Task material:

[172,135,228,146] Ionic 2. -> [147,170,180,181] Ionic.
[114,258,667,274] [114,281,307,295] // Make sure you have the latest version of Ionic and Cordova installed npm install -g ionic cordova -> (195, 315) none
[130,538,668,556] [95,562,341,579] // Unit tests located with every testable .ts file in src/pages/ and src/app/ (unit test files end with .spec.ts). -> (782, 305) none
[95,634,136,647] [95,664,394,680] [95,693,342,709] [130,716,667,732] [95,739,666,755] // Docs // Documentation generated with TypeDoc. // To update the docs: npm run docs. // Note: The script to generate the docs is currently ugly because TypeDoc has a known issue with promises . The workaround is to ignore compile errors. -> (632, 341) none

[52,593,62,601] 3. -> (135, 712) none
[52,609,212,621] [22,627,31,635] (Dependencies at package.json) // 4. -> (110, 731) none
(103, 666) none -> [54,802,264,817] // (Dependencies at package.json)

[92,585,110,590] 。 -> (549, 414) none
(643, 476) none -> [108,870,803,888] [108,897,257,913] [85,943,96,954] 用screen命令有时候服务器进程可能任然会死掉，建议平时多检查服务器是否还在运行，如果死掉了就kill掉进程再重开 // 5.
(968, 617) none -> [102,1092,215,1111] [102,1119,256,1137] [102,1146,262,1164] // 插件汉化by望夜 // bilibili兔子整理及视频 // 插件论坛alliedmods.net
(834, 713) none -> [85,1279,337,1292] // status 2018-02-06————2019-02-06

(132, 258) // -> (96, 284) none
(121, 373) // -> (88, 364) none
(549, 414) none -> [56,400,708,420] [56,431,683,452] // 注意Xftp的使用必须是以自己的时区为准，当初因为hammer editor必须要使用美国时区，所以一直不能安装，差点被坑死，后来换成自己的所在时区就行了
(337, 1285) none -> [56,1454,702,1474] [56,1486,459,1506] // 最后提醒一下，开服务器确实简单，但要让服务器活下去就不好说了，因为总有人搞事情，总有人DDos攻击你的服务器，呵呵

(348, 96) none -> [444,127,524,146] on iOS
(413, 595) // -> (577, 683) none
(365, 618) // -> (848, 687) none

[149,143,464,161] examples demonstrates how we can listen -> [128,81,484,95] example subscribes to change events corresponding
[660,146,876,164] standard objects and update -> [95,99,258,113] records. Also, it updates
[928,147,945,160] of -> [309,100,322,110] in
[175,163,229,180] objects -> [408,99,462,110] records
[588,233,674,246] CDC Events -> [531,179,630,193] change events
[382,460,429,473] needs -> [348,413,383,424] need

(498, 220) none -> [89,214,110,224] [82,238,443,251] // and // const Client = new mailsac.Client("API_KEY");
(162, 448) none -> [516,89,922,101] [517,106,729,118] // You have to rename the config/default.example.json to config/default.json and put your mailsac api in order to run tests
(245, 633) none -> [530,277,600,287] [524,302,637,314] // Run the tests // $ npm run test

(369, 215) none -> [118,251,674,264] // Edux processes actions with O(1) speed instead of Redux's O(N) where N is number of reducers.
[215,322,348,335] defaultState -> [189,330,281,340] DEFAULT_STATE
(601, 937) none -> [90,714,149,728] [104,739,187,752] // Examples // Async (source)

Work task:
Working through the records above, copy each line in which "objects" is found.

Your response:
[660,146,876,164] standard objects and update -> [95,99,258,113] records. Also, it updates
[175,163,229,180] objects -> [408,99,462,110] records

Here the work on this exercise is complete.